I am working on a quite simplified vision_learner model from FastAI that uses a resnet34 as backbone. It should classify mushroom images, and all the data loading parts are done correctly, except when I get to split between training and testing datasets.
It seems like something goes wrong there, and when I get to fitting the model, it churns out this error message:
File /opt/conda/lib/python3.10/site-packages/fastai/data/transforms.py:263, in Categorize.encodes(self, o)

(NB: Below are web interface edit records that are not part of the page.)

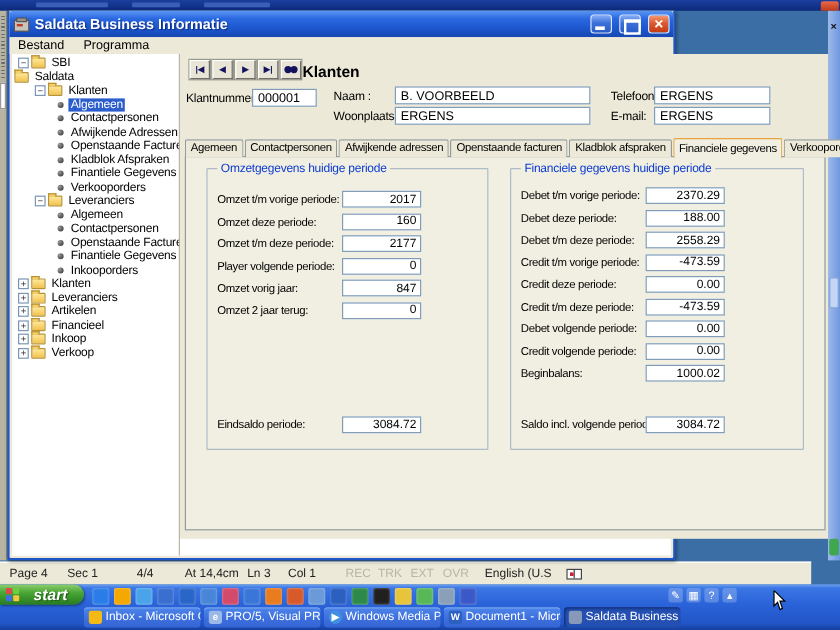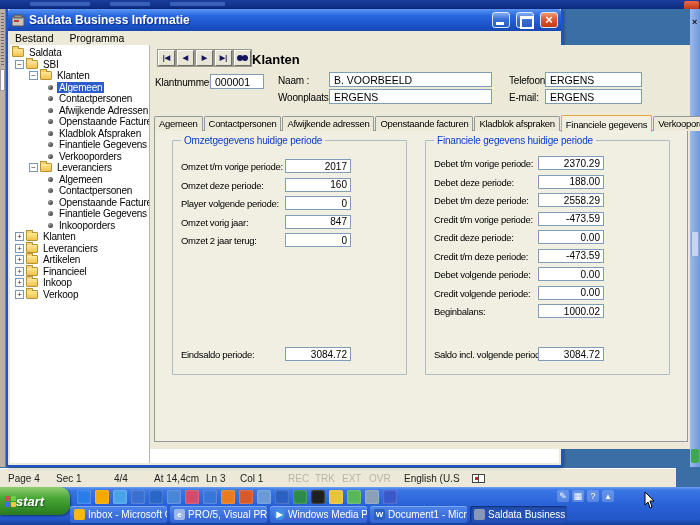--- a/index.html
+++ b/index.html
@@ -185,14 +185,14 @@
     <div class="client">
 
       <div class="tree">
+        <div class="trow l1">
+            <span class="exp minus"></span>
+            <span class="folder"></span>
+            <span class="tlabel">SBI</span>
+          </div>
         <div class="trow l0">
             <span class="folder"></span>
             <span class="tlabel">Saldata</span>
-          </div>
-        <div class="trow l1">
-            <span class="exp minus"></span>
-            <span class="folder"></span>
-            <span class="tlabel">SBI</span>
           </div>
         <div class="trow l2">
             <span class="exp minus"></span>

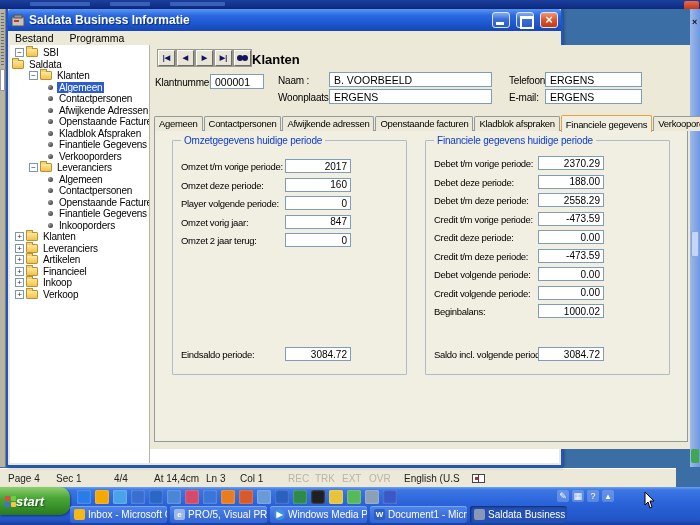--- a/index.html
+++ b/index.html
@@ -331,6 +331,10 @@
                   <input class="ginput" readonly="" value="160" style="">
                 </div>
               <div class="grow">
+                  <span class="glabel">Omzet t/m deze periode:</span>
+                  <input class="ginput" readonly="" value="2177" style="">
+                </div>
+              <div class="grow">
                   <span class="glabel">Player volgende periode:</span>
                   <input class="ginput" readonly="" value="0" style="">
                 </div>

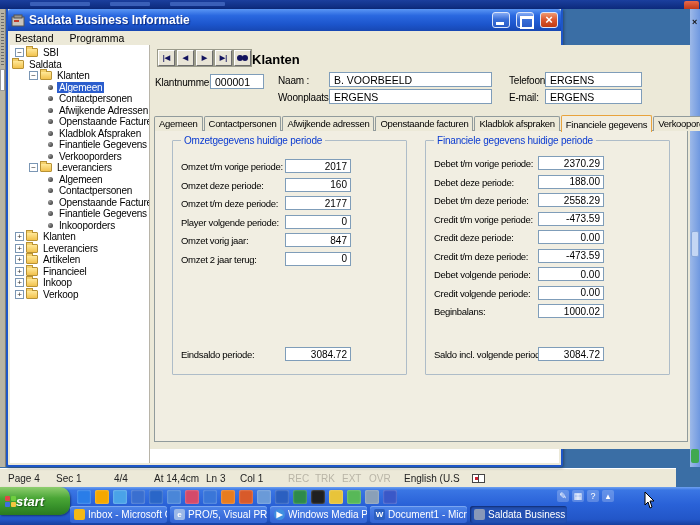--- a/index.html
+++ b/index.html
@@ -103,9 +103,9 @@
   
   .taskbar{position:absolute;left:0;top:487px;width:700px;height:38px;
      background:linear-gradient(180deg,#6ea1f0 0,#3a76e4 8%,#2a62d8 45%,#2256c8 85%,#163f9e 100%)}
-  .start{position:absolute;left:0;top:0;width:70px;height:28px;border-radius:0 10px 10px 0;
+  .start{position:absolute;left:0;top:0;width:70px;height:17px;border-radius:0 10px 10px 0;
      background:linear-gradient(180deg,#8fce6f 0,#4aa636 40%,#37912a 70%,#2a7a20 100%);
-     display:flex;align-items:center;gap:0;padding:0 10px 0 5px;box-shadow:1px 1px 2px rgba(0,0,0,.4)}
+     display:flex;align-items:center;gap:12px;padding:0 10px 0 5px;box-shadow:1px 1px 2px rgba(0,0,0,.4)}
   .start-label{color:#fff;font-weight:bold;font-style:italic;font-size:13px;text-shadow:1px 1px 1px #1e5a16}
   .winflag{width:11px;height:11px;display:grid;grid-template-columns:5px 5px;grid-template-rows:5px 5px;gap:1px}
   .winflag i{border-radius:1px}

261 return TensorCategory(self.vocab.o2i[o])
262 except KeyError as e:
--> 263 raise KeyError(f"Label '{o}' was not included in the training dataset") from e
KeyError: "Label '755' was not included in the training dataset"
For context, this is how I load the data initially:
bs = 64
path = Path("../input/mushrooms/Mushrooms/")
fnames = []
for fpath in class_names:
print(path/f'{fpath}/')
fnames += get_image_files(path/f'{fpath}/')
....
../input/mushrooms/Mushrooms/Entoloma
../input/mushrooms/Mushrooms/Suillus
../input/mushrooms/Mushrooms/Hygrocybe
../input/mushrooms/Mushrooms/Agaricus
../input/mushrooms/Mushrooms/Amanita
../input/mushrooms/Mushrooms/Lactarius
../input/mushrooms/Mushrooms/Russula
../input/mushrooms/Mushrooms/Boletus
../input/mushrooms/Mushrooms/Cortinarius
And how I prepare it for the model:
np.random.seed(2)
pat = r"(\d+)_([a-zA-Z0-9-_]+)\.jpg$"
item_tfms = Resize(224) # Resizing each image to 224x224
batch_tfms = [*aug_transforms(), Normalize.from_stats(*imagenet_stats)] # Standard augmentations + normalization
data = ImageDataLoaders.from_name_re(
path='.',
fnames=fnames,
pat=pat,
item_tfms=item_tfms,
batch_tfms=batch_tfms,
bs=bs,
num_workers=0
)
train_dataset, test_dataset = data.train, data.valid
data.show_batch()
# Check classes
print(f"Number of classes: {len(data.vocab)}") # 2046
# Check datasets
print(f"Training dataset size: {len(data.train_ds)}") # 5372
print(f"Validation dataset size: {len(data.valid_ds)}") # 1342
And then I prepare the model
learn = vision_learner(data, models.resnet50, metrics=error_rate, lr=0.001)
learn.fit(n_epochs = 5, start_epoch=0)
Which ultimately leads to the issue above. Does someone have any hints as to what I'm doing wrong?
I decided to tackle this from another perspective, and it worked.
I used a DataBlock class from the fastai library directly, which allowed me to specify the actions I wanted to take on the data by myself.
dblock = DataBlock(
blocks=(ImageBlock, CategoryBlock),
get_items=get_image_files,
splitter=RandomSplitter(valid_pct=0.2, seed=42),
get_y=parent_label,
item_tfms=Resize(224),
batch_tfms=aug_transforms()
)
dls = dblock.dataloaders(path, bs=64)
learn = vision_learner(dls, resnet34, lr=0.005, metrics=accuracy)
This resulted in a correct handling of the training and testing sets.